Fundamental principles are the most critical part of philosophy to get right since all inferences, deductions and applications of its principles depend on their truth, their defensibility, and their suitability as fundamentals. Unfortunately it is philosophy’s fundamentals that are often the most misunderstood or even the least developed, either because they have not been securely identified, their truth is taken for granted and therefore deemed unworthy of deeper attention, or they have been disfigured through filters foreign to that philosophy.

I suspect that one reason why Objectivism’s fundamentals are so frequently and persistently misconstrued, is the very fact that Objectivism actually has clearly stated fundamentals, affirmed in terms of conceptually irreducible primaries, while other philosophies typically have at best vague handling of fundamentals and essentially zero regard for conceptual irreducibility. For example, consider the question: What is the fundamental starting point of post-modernism? Or Dialectical Materialism? Or Existentialism? Or Hinduism? Or Christianity? Or Scientology? Etc. Are they truly fundamental, or do they take certain unstated premises for granted?

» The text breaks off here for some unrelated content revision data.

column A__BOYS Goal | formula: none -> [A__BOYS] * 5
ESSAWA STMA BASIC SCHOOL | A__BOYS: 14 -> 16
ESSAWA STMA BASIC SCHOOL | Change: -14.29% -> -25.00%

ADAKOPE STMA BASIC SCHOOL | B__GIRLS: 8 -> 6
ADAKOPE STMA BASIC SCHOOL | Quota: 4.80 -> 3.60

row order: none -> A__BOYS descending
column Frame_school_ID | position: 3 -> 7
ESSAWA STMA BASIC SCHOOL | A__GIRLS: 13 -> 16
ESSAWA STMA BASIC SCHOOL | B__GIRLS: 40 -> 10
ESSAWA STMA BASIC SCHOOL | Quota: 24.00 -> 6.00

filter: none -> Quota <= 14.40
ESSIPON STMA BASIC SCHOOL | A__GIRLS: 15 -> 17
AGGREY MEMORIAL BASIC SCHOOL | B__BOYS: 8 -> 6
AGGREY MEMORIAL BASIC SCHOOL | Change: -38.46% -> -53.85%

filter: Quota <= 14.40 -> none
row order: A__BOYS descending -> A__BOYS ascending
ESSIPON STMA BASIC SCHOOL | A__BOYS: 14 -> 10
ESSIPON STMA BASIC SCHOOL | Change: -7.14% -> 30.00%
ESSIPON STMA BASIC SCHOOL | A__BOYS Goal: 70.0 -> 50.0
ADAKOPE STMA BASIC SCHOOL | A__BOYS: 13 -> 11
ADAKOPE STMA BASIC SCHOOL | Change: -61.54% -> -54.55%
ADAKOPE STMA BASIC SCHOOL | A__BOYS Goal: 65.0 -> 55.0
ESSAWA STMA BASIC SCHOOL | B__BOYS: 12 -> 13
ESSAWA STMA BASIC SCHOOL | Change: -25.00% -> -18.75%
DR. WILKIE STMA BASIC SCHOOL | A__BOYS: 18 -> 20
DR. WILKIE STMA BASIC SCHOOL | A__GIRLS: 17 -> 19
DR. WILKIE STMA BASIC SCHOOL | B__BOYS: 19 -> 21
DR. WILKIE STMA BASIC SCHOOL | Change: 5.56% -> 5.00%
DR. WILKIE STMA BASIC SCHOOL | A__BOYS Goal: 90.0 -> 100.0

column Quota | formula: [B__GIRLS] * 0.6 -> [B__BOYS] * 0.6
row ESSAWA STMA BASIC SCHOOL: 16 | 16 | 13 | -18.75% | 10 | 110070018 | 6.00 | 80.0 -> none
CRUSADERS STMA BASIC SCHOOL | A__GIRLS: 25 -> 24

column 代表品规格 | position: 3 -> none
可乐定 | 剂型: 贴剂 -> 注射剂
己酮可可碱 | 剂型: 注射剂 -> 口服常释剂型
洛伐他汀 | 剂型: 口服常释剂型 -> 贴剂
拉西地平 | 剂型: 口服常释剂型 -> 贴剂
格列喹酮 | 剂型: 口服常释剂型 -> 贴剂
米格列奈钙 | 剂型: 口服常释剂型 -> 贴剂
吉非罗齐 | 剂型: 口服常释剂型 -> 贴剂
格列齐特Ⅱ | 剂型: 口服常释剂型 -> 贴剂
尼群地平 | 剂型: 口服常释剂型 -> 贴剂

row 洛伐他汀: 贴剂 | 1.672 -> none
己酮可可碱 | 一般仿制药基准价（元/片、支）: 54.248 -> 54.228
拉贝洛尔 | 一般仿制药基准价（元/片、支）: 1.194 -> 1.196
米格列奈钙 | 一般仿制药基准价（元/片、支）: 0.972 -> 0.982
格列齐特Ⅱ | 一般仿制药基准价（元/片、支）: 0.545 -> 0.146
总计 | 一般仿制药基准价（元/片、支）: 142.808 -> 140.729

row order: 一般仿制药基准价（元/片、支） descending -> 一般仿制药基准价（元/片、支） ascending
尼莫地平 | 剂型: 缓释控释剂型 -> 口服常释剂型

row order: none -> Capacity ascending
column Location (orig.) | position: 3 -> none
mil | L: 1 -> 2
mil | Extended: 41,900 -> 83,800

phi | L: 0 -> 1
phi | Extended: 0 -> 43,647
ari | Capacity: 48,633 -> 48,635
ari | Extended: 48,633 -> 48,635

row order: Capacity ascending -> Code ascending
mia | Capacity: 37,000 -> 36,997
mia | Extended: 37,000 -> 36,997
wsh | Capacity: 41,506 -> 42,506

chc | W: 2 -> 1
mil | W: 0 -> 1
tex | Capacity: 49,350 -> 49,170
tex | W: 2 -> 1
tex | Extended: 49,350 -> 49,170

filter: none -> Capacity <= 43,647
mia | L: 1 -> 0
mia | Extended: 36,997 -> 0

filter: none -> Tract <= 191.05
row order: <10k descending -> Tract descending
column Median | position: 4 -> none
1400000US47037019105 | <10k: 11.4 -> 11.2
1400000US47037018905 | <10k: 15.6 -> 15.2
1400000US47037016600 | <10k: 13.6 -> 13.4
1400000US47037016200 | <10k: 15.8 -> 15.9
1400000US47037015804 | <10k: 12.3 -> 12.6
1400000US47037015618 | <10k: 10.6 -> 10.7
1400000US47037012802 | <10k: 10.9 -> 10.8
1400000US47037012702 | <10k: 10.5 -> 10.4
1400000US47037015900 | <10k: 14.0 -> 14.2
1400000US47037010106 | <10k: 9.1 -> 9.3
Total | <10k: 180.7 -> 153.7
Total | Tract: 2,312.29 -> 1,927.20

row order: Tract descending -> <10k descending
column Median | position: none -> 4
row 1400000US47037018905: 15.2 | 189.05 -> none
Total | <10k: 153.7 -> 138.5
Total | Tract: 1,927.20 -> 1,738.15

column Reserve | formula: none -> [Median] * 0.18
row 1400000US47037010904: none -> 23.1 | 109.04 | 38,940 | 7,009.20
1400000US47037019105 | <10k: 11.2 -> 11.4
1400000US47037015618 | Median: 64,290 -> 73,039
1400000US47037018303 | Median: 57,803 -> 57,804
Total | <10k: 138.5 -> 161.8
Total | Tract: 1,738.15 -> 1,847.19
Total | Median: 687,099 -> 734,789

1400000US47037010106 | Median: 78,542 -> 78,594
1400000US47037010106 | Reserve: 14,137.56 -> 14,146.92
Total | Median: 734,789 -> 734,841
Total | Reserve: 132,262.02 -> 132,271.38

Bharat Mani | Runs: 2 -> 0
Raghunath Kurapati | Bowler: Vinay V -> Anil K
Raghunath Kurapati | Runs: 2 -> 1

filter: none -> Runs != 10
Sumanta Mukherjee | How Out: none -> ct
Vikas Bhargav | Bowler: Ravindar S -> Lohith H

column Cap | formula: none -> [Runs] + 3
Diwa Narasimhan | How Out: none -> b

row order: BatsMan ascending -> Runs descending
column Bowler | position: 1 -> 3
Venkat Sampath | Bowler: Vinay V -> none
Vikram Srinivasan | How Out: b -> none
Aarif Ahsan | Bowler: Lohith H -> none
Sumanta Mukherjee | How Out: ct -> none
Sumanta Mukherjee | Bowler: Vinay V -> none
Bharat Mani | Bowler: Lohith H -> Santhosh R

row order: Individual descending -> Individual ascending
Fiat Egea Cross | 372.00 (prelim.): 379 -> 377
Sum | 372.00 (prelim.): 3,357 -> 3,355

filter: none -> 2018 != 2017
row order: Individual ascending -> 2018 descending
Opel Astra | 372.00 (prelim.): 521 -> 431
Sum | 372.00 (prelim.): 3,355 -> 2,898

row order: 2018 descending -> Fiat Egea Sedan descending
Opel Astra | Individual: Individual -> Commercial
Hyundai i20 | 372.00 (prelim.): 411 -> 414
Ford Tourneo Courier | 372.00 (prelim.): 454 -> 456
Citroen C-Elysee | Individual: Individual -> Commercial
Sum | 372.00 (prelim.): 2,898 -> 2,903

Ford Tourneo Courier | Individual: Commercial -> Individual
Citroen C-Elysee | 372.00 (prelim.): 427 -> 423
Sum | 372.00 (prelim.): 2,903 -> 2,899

Do their stated foundations consist in identifying general facts that are directly available to any thinker, or do they rest in authoritarian pronouncements, secret canons, or elements of stories passed down by prior generations? 

From what I’ve seen, Objectivism is quite unique in its emphasis on and treatment of fundamentals; it is a philosophy developed in deliberate adherence to its foundational premises in the interest of informing a logically integrated whole. Given Objectivism’s attention to fundamentals and other philosophies’ apparent inattention to or at any rate poor treatment of fundamentals, thinkers who have for whatever reason not explored Objectivism very closely will be prone to missing the importance of conceptually irreducible fundamentals.

With these points in mind, I want to explore in this post an interesting question which was posed in the comments of my previous post as it provides an opportunity to make clarifications which may benefit those who are not very familiar with Objectivism. The question is as follows:
It appears that a fundamental tenet of Objectivism is that "Existence exists", and it seems that this "existence" means existence outside of consciousness. Thus there are things (in some sense) that are outside of consciousness that then enter into relationship with consciousness. It further appears that the basis of this tenet is "perceptual self-evidence". Assuming this understanding is sufficiently correct, here is my question:  
How does one go from perceptual consciousness to knowing that what is perceived is outside consciousness? For example, in a dream I perceive objects that appear to be things outside consciousness, but after I awake I don't usually say these objects (within consciousness) were actually things (outside consciousness). I can apply reasoning in my waking state to justify why the objects of dreams are not things while the objects of my waking state are things, but the tenet appears to be asserted based on "perceptual self-evidence" rather than on reasoning.
Before diving into the commenter’s question, I first want to make a few clarifying points about the axiom of existence, its function in Objectivism, and its scope of meaning. It should be very clear that the axioms, including the axiom of existence, are indeed fundamental tenets of Objectivism. There is no question about this.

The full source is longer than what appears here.